Data provided |
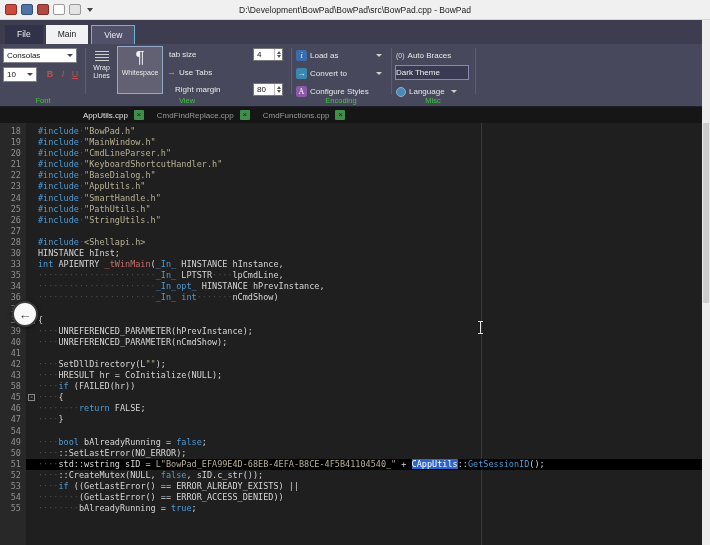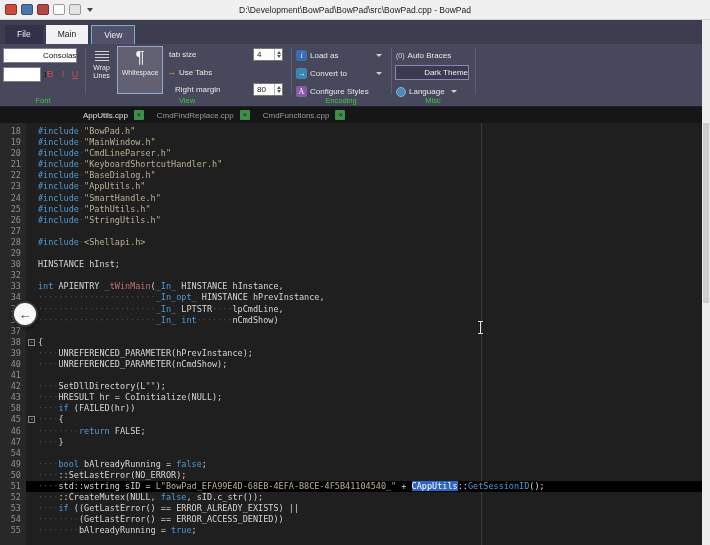"Consolas" .combo { padding-left: 36px -> none }
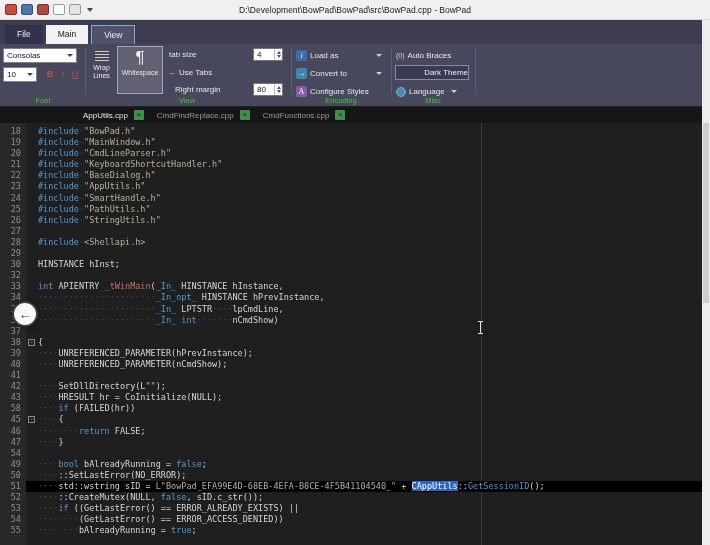"Dark Theme" .dark-theme-btn { text-align: right -> left }
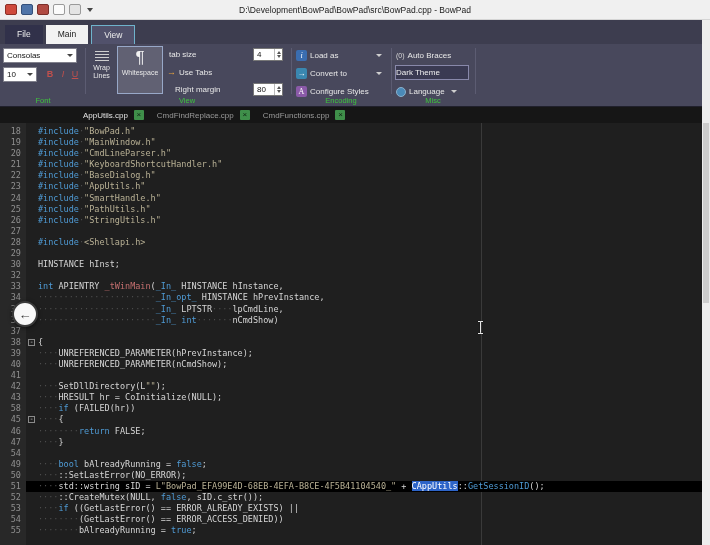"29" div.code-row { html: <div><span>29</span><span></span><span></span></div> -> none }
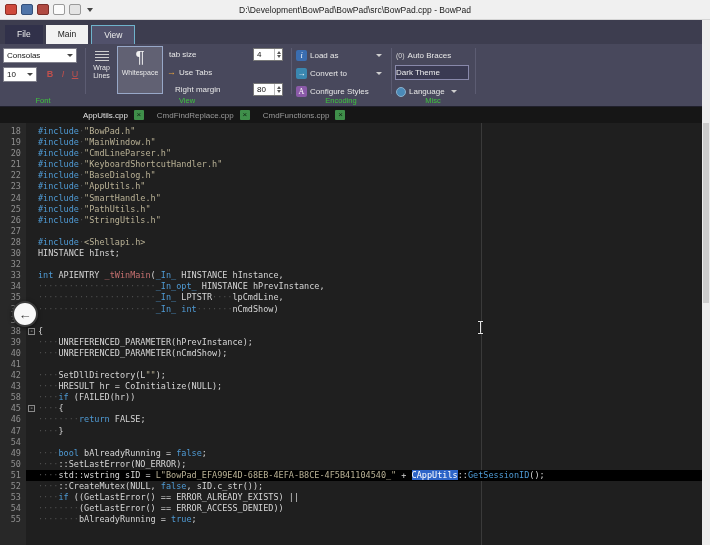"32" div.code-row { html: <div><span>32</span><span></span><span></span></div> -> none }
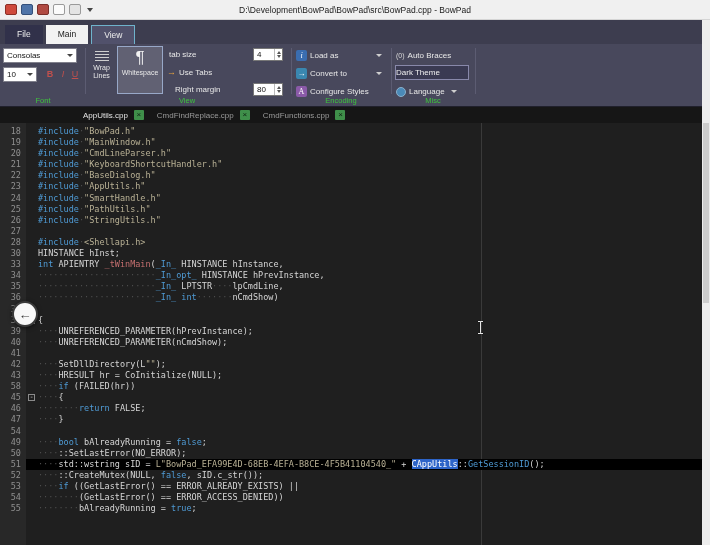"·······················_In_opt_" div.code-row { order: before "·······················_In_ LPTSTR····lpCmdLine," -> after "·······················_In_ LPTSTR····lpCmdLine," }
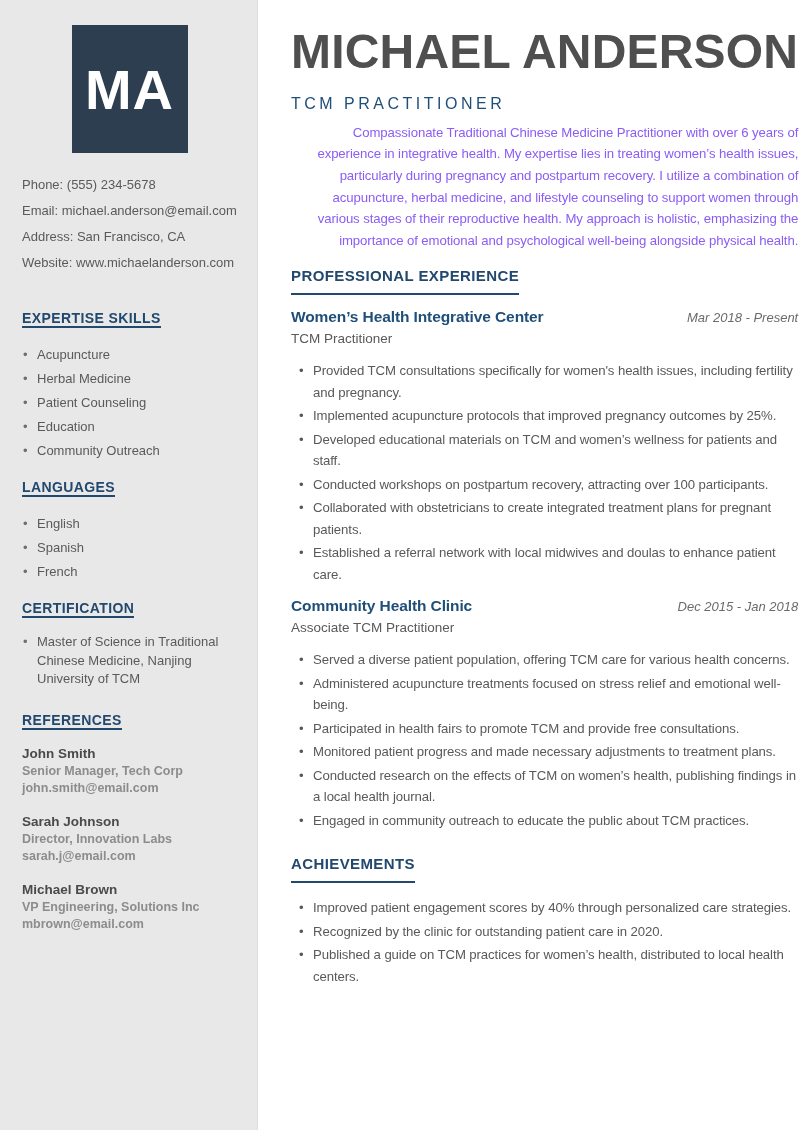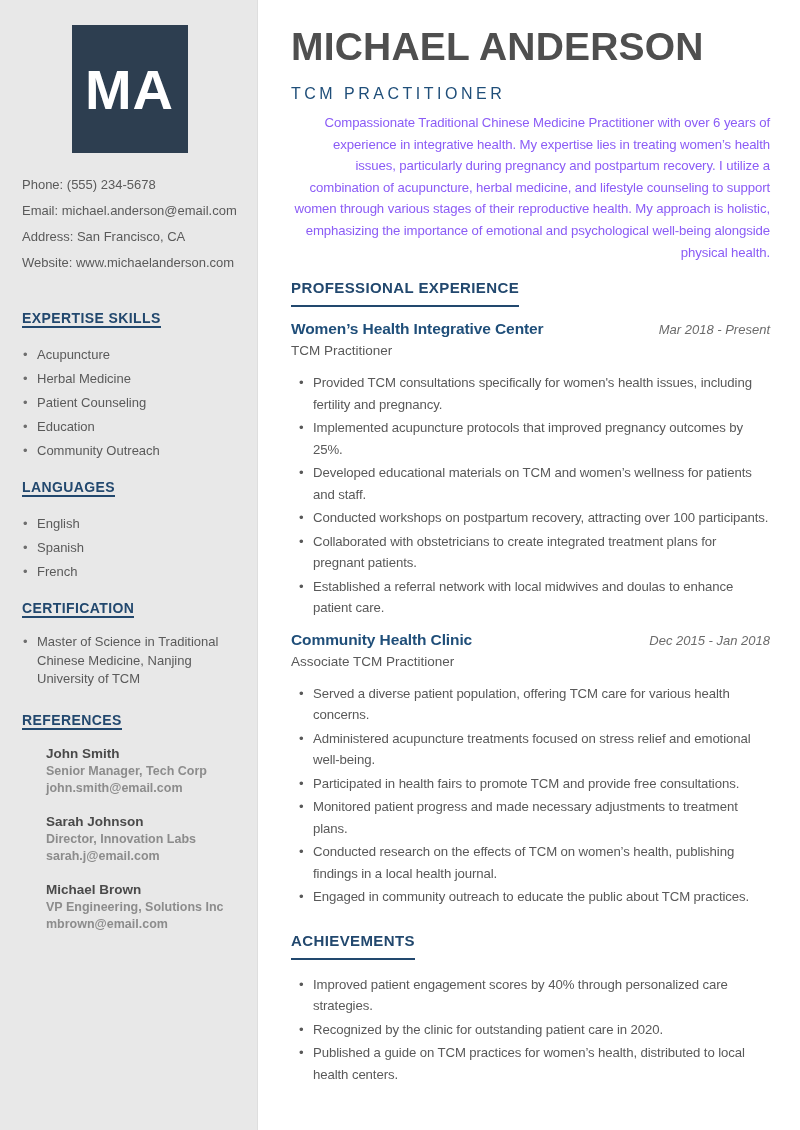"MICHAEL ANDERSON" .name { font-size: 39px -> 48px }
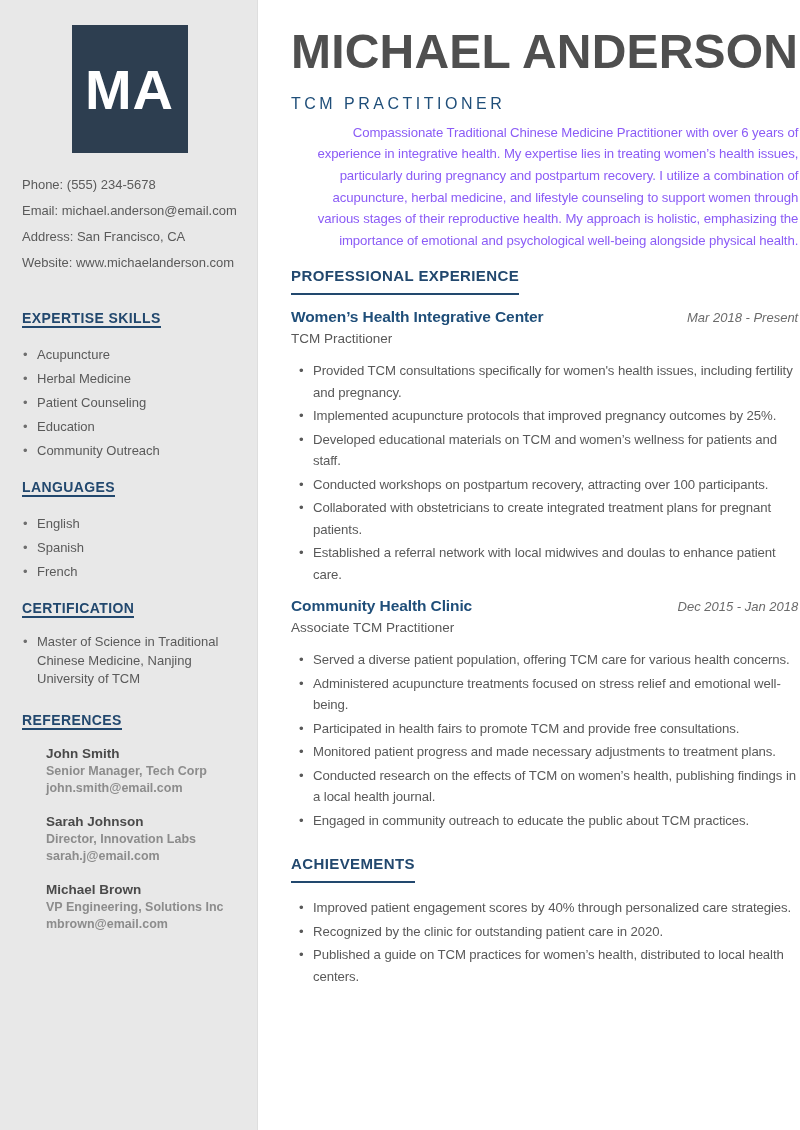"John Smith" .ref-entry { margin-left: 24px -> none }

Work instruction |
Quote the data above exactly from the line with "html: <div><span>29</span><span></span><span></span></div> ->" to the line with "html: <div><span>32</span><span></span><span></span></div> ->", both ends counted, and nothing else. Pictures don't go in.

Answer for the task |
"29" div.code-row { html: <div><span>29</span><span></span><span></span></div> -> none }
"32" div.code-row { html: <div><span>32</span><span></span><span></span></div> -> none }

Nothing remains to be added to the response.